_DATASET EXCERPTS_
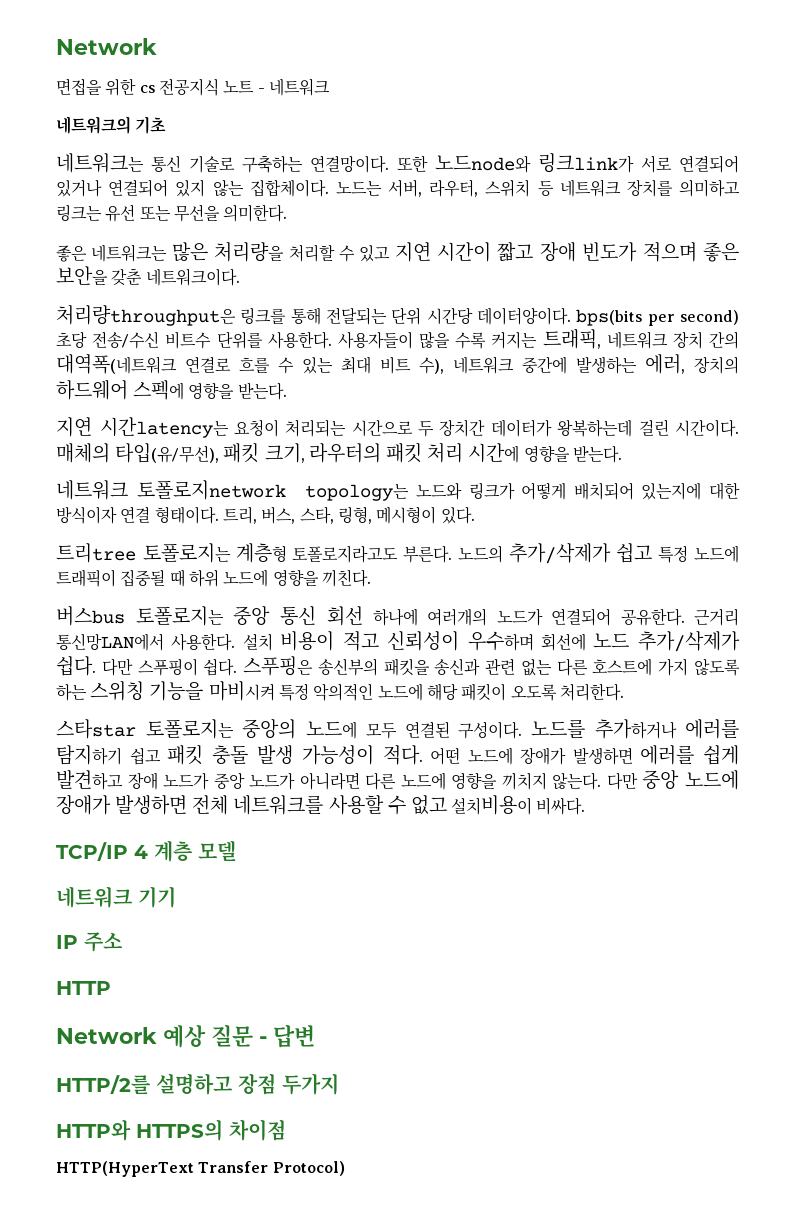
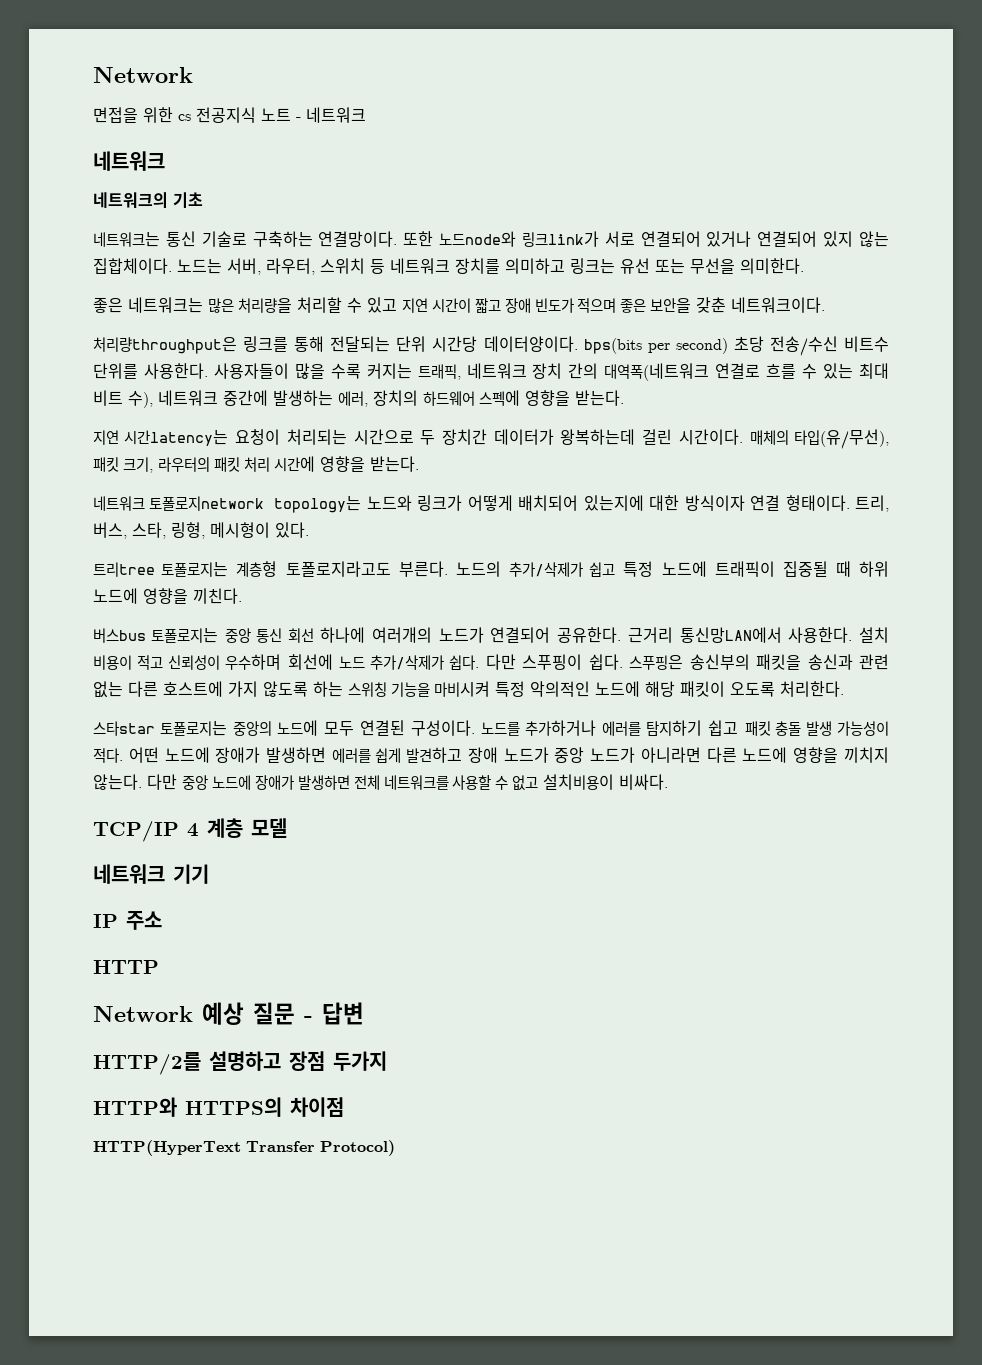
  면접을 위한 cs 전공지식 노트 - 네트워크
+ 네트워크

--

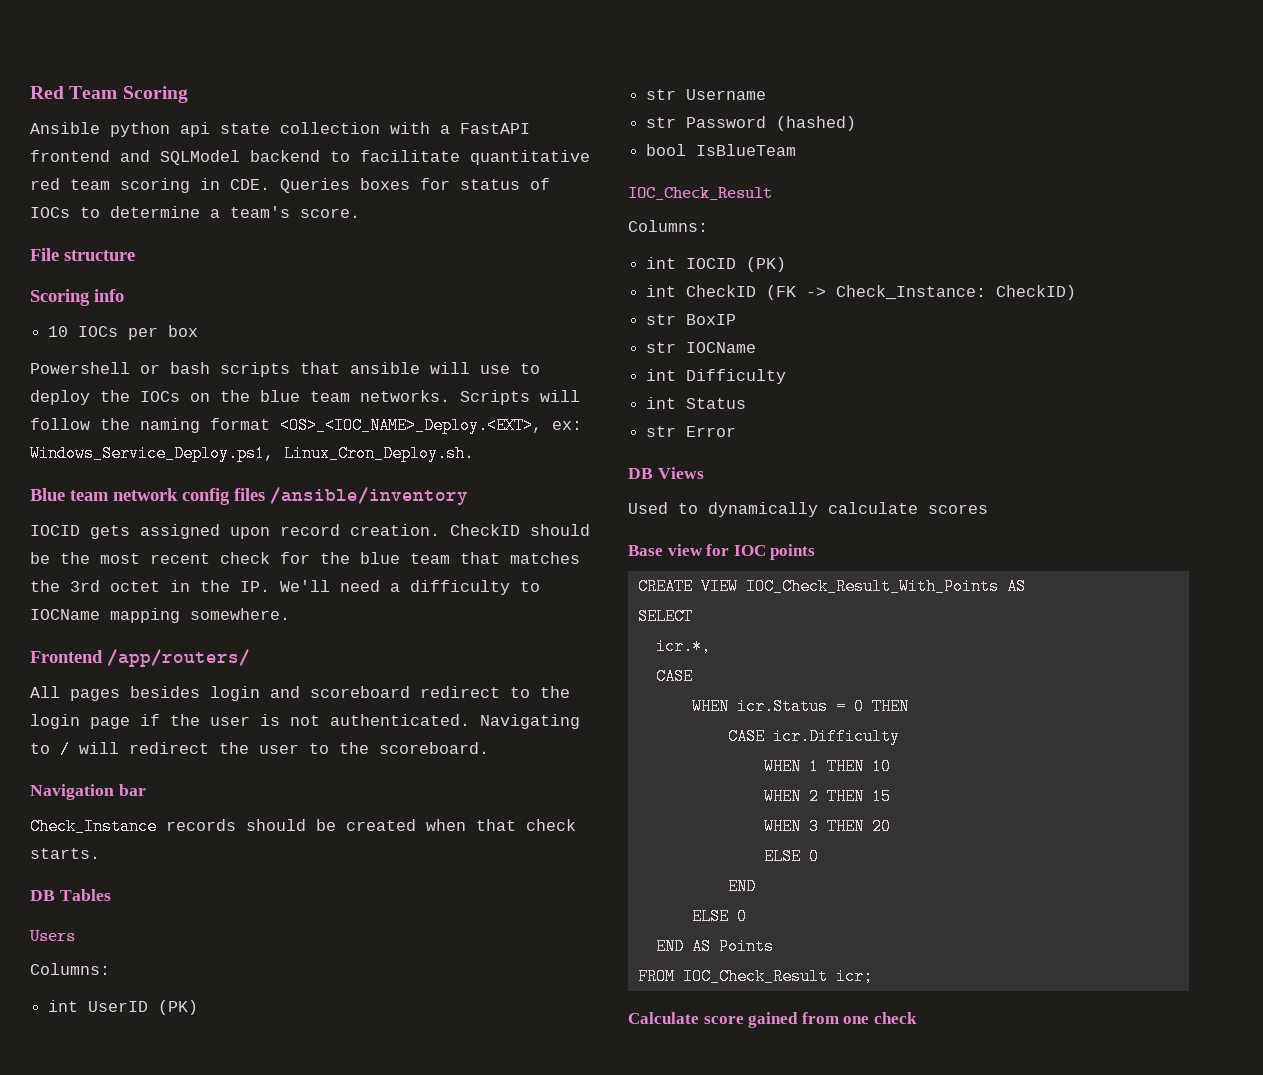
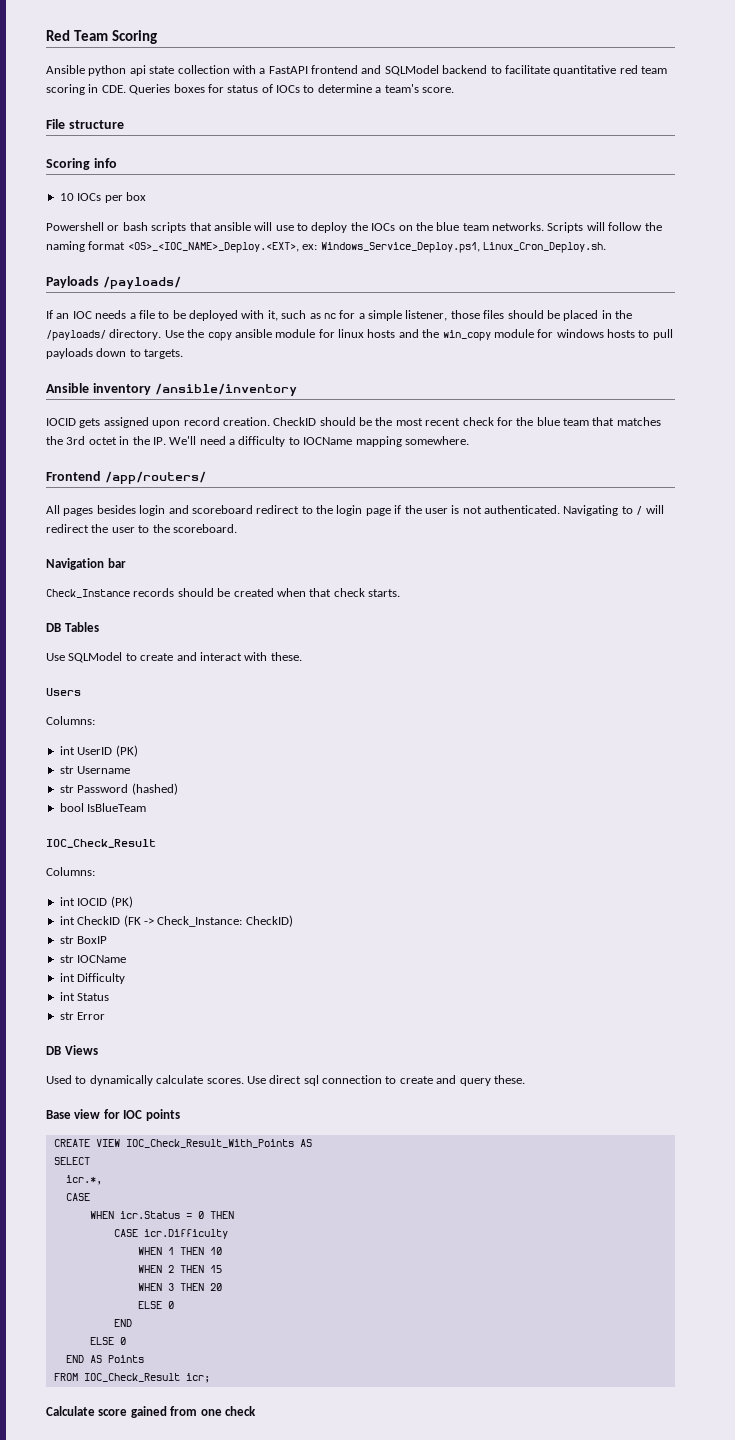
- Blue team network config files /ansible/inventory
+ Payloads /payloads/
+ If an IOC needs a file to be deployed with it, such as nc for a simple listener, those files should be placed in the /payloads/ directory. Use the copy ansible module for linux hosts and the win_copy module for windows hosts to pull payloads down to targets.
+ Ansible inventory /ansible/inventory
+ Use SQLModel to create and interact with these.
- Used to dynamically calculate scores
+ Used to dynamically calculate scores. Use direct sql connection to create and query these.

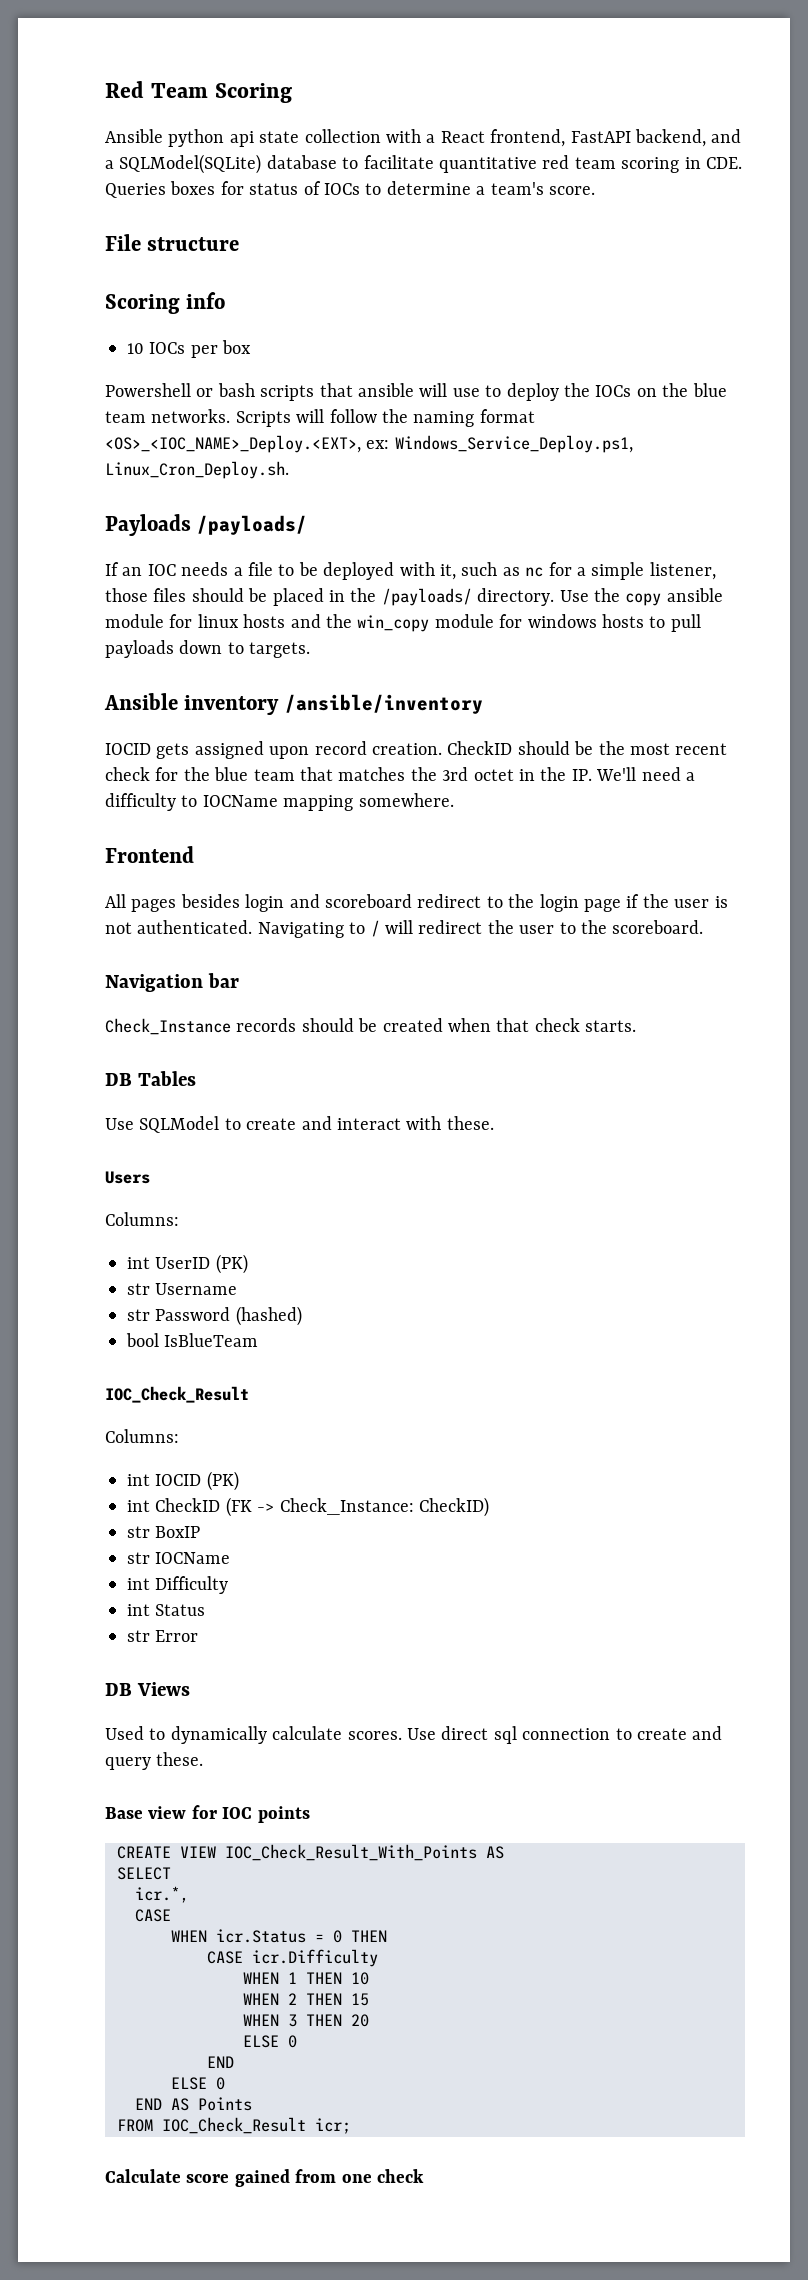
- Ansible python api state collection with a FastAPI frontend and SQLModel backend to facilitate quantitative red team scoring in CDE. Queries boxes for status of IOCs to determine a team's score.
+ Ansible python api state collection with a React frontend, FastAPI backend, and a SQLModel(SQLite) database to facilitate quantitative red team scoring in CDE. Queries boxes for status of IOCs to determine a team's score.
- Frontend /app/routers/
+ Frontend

_REQUIRED WORK_
All that is wanted is the lines above between the one containing "interact with these." and the one containing "- Ansible python", inclusive, restated word for word, with pictures omitted.

_THE COMPLETED TASK_
+ Use SQLModel to create and interact with these.
- Used to dynamically calculate scores
+ Used to dynamically calculate scores. Use direct sql connection to create and query these.

- Ansible python api state collection with a FastAPI frontend and SQLModel backend to facilitate quantitative red team scoring in CDE. Queries boxes for status of IOCs to determine a team's score.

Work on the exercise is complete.